いいんちょさんのありゃあブログ

85年生まれ、おうし座、直毛によるブログ。今ここに、ポスト宮根誠司を目指すことを誓います。

【書評】下流社会 第3章――オヤジ系女子の時代/三浦展

下流社会 第3章 (光文社新書)

下流社会 第3章 (光文社新書)

マーケティングの専門家である著者によると、現代の女性の趣味は多様化しているらしい。従来のようにファッションにお金をかけないこともないが、それ以上に自分の趣味について出し惜しみなく消費する、という女子が増えたというのだ。本書はそんな、やっていることが男性的でおやじ的な「オヤジ系女子」の生態を、文化系、アウトドア系、OL系、手作り系、オタク系の5つのクラスタにわけ、考察していく。話はいちおう2010年、2011年に実施された1000〜2000人規模のアンケート調査と、当の「オヤジ系女子」へのインタビューをもとにした分析で成り立っている。
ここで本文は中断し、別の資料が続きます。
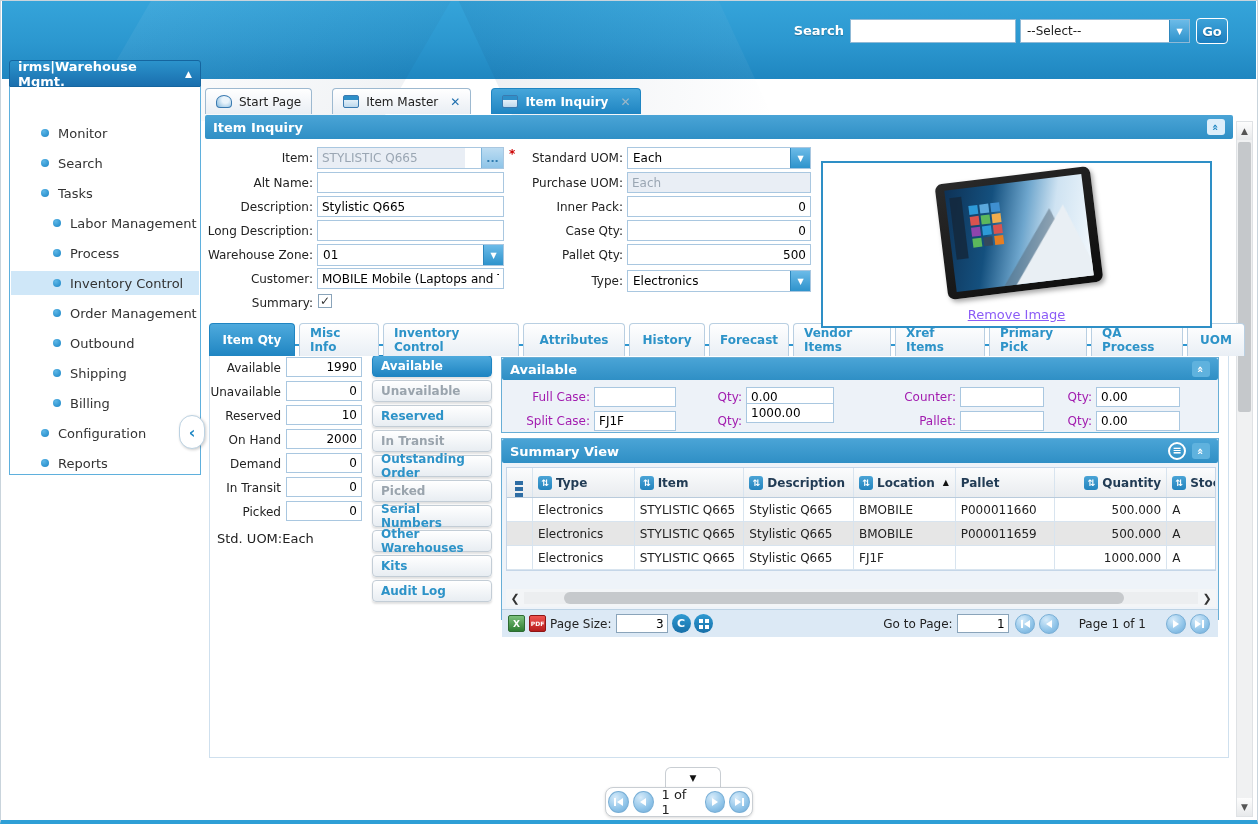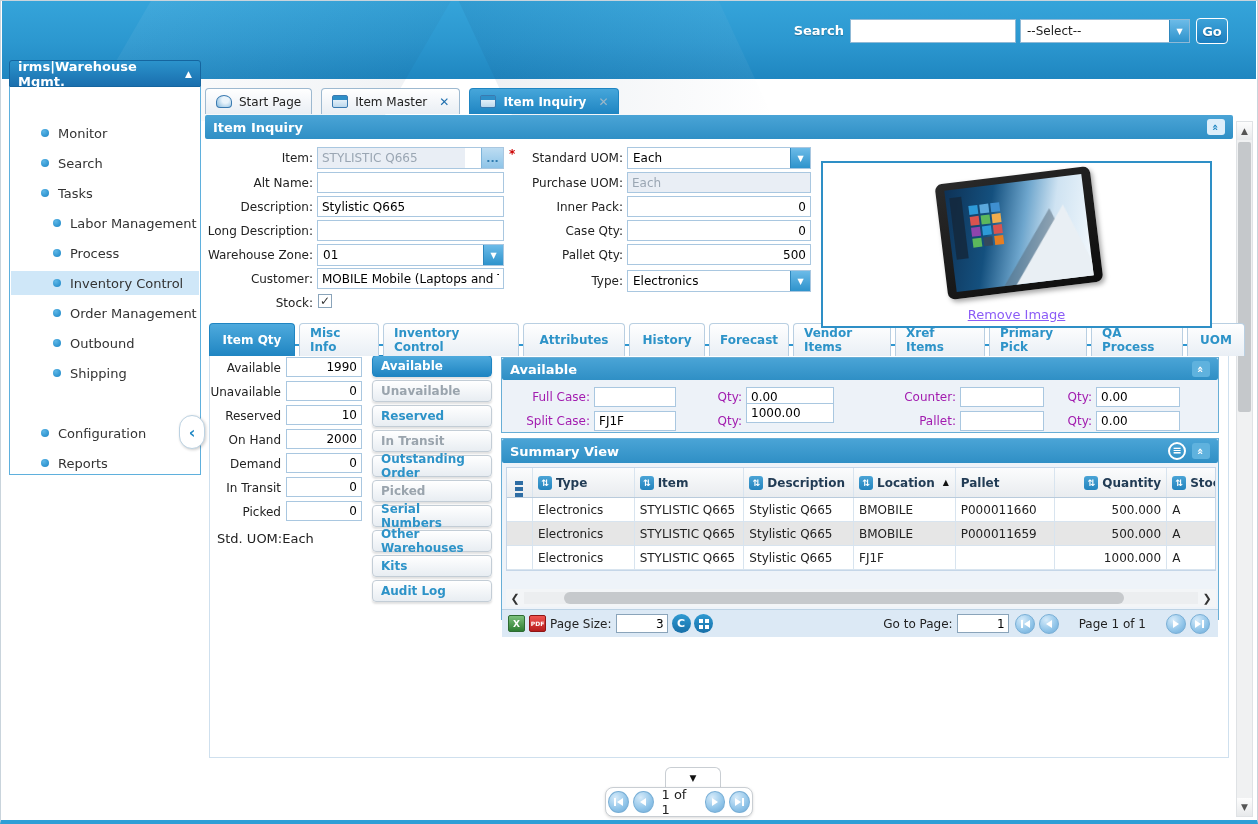--- a/index.html
+++ b/index.html
@@ -27,21 +27,21 @@
     color:#fff; font-weight:bold; font-size:13px; display:flex; align-items:center; padding:0 8px; }
   .sidebar-header .collapse-tri { margin-left:auto; font-size:9px; }
   .nav-item { position:absolute; left:1px; width:188px; height:24px; display:flex; align-items:center; font-size:13px; color:#333; }
   .nav-item .bullet { width:8px; height:8px; border-radius:50%; background:radial-gradient(circle at 35% 30%, #5cb6e6, #1b85c6); margin-right:9px; }
   .nav-item.lvl1 { padding-left:30px; }
   .nav-item.lvl2 { padding-left:42px; }
   .nav-item.selected { background:#cfe7f8; }
   .side-collapse { position:absolute; left:178px; top:414px; width:26px; height:34px; background:#fff; border:1px solid #bcd2e2; border-radius:13px; box-shadow:1px 1px 3px rgba(0,0,0,.2); color:#1f87c3; font-weight:bold; font-size:16px; display:flex; align-items:center; justify-content:center; z-index:30; }
 
   
-  .tabbar { position:absolute; left:204px; top:87px; height:26px; display:flex; gap:9px; z-index:5; }
+  .tabbar { position:absolute; left:204px; top:87px; height:26px; display:flex; gap:20px; z-index:5; }
   .wtab { height:26px; border:1px solid #9db9d0; border-bottom:none; border-radius:4px 4px 0 0;
     background:linear-gradient(180deg,#ffffff,#e9eef4); display:flex; align-items:center; padding:0 10px; font-size:12px; color:#222; }
   .wtab.active { background:linear-gradient(180deg,#46a6da,#1f85c2); color:#fff; font-weight:bold; border-color:#1f85c2; }
   .wtab .ticon { width:16px; height:13px; margin-right:7px; border:1px solid #3a7ab0; background:linear-gradient(180deg,#e8f2fa 30%,#bcd8ec); position:relative; border-radius:2px; }
   .wtab .ticon::before { content:""; position:absolute; left:0; right:0; top:0; height:4px; background:#2e8fc8; }
   .wtab .ticon.gauge { border-radius:50% 50% 4px 4px; background:radial-gradient(circle at 60% 35%, #eaf4fb 30%, #7fb6dc); }
   .wtab .ticon.gauge::before { height:0; }
   .wtab .xclose { margin-left:12px; color:#1f6fae; font-weight:bold; font-size:12px; }
   .wtab.active .xclose { color:#9fb8c8; }
 
@@ -203,20 +203,24 @@
         <span>Order Management</span>
       </div>
     <div class="nav-item lvl2" style="top:244px">
         <span class="bullet"></span>
         <span>Outbound</span>
       </div>
     <div class="nav-item lvl2" style="top:274px">
         <span class="bullet"></span>
         <span>Shipping</span>
       </div>
+    <div class="nav-item lvl2" style="top:304px">
+        <span class="bullet"></span>
+        <span>Billing</span>
+      </div>
     <div class="nav-item lvl1" style="top:334px">
         <span class="bullet"></span>
         <span>Configuration</span>
       </div>
     <div class="nav-item lvl1" style="top:364px">
         <span class="bullet"></span>
         <span>Reports</span>
       </div>
   </div>
   <div class="side-collapse">‹</div>
@@ -264,21 +268,21 @@
 
   <div class="frm-lbl" style="left:192px; top:247px; width:120px">Warehouse Zone:</div>
   <div class="frm-sel" style="left:316px; top:243px; width:187px">
     <span class="sel-text">01</span>
     <span class="dd-btn">▼</span>
   </div>
 
   <div class="frm-lbl" style="left:204px; top:271px; width:108px">Customer:</div>
   <input class="frm-inp" style="left: 316px; top: 267px; width: 187px;" value="MOBILE Mobile (Laptops and Tabl">
 
-  <div class="frm-lbl" style="left:204px; top:295px; width:108px">Stock:</div>
+  <div class="frm-lbl" style="left:204px; top:295px; width:108px">Summary:</div>
   <div class="chkbox" style="left:317px; top:293px">✓</div>
 
   <div class="frm-lbl" style="left:520px; top:150px; width:102px">Standard UOM:</div>
   <div class="frm-sel" style="left:626px; top:146px; width:184px">
     <span class="sel-text">Each</span>
     <span class="dd-btn">▼</span>
   </div>
 
   <div class="frm-lbl" style="left:520px; top:175px; width:102px">Purchase UOM:</div>
   <input class="frm-inp dis" style="left: 626px; top: 171px; width: 184px;" value="Each">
本全体が醸し出すのは、圧倒的な「今さら感」である。かつてマーケッターは消費社会の最先端をいく仕事である、はずだった。どこがどう今さらなのかという局所的な問題ではない。こうした分析手法、分析の結論、背景にある価値観がもはや時代の先を行っていない。まさかマーケッターが時代に遅れる時代が来ようとは。そして「かまやつ女子」に続き、圧倒的な悪意が感じられる「オヤジ系女子」というネーミングである。あまりのセンスのなさに、逆にセンスを感じるのはぼくだけだろうか。

クラスタの趣味や趣向、価値観を事細かに分析しているのであるが、疑問に思ったのは、「昔からこういう女性はいたんじゃないのか?」ということだ。本書では通時的な分析は一切なされない。「昔はこうでなかった」という著者の印象論一点において、「オヤジ系女子」は"現代特有の現象"に仕立て上げられる。ほぼ同じ「オヤジギャル」という言葉が90年に流行語になったことを、当時マーケティング雑誌の編集長を務めていた著者が知らないわけないだろう。

さすがに本のデキにやましさを覚えたのか、あとがきで著者は「まあ、これは新書ですから」とエクスキューズするが、この本と同列に語られるのは他の著者に失礼である。